Submitted Date 07/01/2020

It was a rainy day in Boulder, Colorado. My boyfriend and I were scrambling, sweatshirt hoods up, to get inside before we were completely drenched. The rain in Colorado can come out of nowhere and disappear without a moment's notice. While the weather may not always be lovely in town, the food always is. Boulder has some of the best eating of any city I know. The wonderful establishment we ducked into that day was a taco place. Not the kind of taco place where you order by number and get a side of rice and beans, but a fancy haute cuisine affair with organic ingredients and handmade tortillas.
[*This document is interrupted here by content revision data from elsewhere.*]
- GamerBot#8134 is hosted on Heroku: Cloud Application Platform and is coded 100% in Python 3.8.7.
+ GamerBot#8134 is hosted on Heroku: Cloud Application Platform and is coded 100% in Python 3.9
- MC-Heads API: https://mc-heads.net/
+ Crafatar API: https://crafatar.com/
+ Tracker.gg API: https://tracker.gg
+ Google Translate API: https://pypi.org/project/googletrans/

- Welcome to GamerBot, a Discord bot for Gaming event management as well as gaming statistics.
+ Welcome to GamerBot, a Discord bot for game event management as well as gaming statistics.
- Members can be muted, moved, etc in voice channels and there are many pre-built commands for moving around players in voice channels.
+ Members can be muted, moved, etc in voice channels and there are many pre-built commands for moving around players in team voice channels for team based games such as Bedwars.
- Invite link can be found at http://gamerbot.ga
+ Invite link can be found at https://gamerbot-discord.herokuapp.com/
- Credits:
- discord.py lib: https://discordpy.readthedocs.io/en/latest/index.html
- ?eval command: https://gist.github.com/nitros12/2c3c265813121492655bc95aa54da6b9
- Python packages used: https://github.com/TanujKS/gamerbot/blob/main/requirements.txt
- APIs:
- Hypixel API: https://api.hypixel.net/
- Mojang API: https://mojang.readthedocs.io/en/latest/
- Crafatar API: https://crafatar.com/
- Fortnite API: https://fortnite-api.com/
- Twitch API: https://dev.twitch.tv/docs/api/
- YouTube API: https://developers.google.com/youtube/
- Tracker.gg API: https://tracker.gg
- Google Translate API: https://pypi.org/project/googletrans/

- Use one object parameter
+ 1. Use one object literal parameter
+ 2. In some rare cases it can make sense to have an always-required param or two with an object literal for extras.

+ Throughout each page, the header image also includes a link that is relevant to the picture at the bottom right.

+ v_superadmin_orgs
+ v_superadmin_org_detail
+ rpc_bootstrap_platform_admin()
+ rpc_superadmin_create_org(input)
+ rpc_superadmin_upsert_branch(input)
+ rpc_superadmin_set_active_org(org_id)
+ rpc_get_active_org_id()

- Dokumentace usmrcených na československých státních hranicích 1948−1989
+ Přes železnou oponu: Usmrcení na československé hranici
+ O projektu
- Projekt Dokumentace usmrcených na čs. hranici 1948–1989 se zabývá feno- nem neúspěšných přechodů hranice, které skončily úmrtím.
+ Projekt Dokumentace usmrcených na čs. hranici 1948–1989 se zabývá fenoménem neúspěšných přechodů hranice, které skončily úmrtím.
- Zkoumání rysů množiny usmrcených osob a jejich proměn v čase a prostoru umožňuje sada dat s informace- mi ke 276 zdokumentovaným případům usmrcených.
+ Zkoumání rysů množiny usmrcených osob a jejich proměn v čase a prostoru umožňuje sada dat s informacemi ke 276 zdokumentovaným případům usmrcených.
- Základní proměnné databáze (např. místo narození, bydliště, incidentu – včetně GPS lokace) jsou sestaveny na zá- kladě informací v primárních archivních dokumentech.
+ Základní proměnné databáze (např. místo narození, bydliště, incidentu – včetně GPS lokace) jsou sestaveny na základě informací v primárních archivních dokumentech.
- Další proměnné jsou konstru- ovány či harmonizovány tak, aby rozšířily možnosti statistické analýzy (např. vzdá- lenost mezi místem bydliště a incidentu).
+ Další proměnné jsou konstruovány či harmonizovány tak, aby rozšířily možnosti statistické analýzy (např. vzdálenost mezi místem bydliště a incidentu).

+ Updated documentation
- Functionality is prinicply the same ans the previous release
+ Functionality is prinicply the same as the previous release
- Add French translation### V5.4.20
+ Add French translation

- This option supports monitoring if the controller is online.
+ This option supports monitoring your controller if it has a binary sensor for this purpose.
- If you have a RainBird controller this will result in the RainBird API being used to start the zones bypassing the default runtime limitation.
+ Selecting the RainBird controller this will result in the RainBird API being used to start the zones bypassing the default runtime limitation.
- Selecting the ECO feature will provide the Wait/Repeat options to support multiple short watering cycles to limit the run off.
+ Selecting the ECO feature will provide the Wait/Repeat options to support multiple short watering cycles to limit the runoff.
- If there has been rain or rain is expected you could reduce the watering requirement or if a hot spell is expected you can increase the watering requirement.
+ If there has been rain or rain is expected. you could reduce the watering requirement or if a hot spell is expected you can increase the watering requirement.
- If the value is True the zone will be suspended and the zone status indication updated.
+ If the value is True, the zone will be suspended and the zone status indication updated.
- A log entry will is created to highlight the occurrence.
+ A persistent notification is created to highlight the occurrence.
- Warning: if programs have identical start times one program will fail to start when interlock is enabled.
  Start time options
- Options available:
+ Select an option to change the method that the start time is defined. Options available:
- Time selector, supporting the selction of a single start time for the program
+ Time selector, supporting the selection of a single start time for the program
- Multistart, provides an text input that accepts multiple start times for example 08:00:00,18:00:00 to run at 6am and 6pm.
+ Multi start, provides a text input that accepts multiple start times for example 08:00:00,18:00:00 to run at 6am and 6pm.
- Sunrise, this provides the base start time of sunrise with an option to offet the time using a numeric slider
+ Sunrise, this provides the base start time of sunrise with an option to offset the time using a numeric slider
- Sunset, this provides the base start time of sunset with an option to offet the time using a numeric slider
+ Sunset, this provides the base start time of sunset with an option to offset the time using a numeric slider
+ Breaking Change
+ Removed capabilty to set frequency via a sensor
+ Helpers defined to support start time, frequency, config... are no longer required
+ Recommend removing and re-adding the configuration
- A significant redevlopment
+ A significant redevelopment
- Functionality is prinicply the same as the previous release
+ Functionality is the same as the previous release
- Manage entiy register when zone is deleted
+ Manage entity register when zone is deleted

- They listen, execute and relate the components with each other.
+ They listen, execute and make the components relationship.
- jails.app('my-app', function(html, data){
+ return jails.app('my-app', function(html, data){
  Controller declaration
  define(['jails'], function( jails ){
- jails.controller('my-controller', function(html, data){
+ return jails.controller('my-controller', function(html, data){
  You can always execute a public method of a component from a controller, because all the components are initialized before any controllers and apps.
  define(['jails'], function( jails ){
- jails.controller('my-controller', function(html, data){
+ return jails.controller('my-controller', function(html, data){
Since I don't eat meat, I'm sometimes faced with few menu options. I can't count how many times I've had a portobello sandwich or "grilled veggies" for lack of another meatless choice. As a result, I've developed an adventurous palette that is always hungry for new and different foods. I even get pickles on my pizza (it's good)! It's amazing how limited our American flavors are, compared to places like India, Morocco, and Mexico. The variety of edible spices, fruits, and vegetables around the world is astounding, if only we had better access to them. I just don't get how steak and potatoes can satisfy anyone on a nightly basis.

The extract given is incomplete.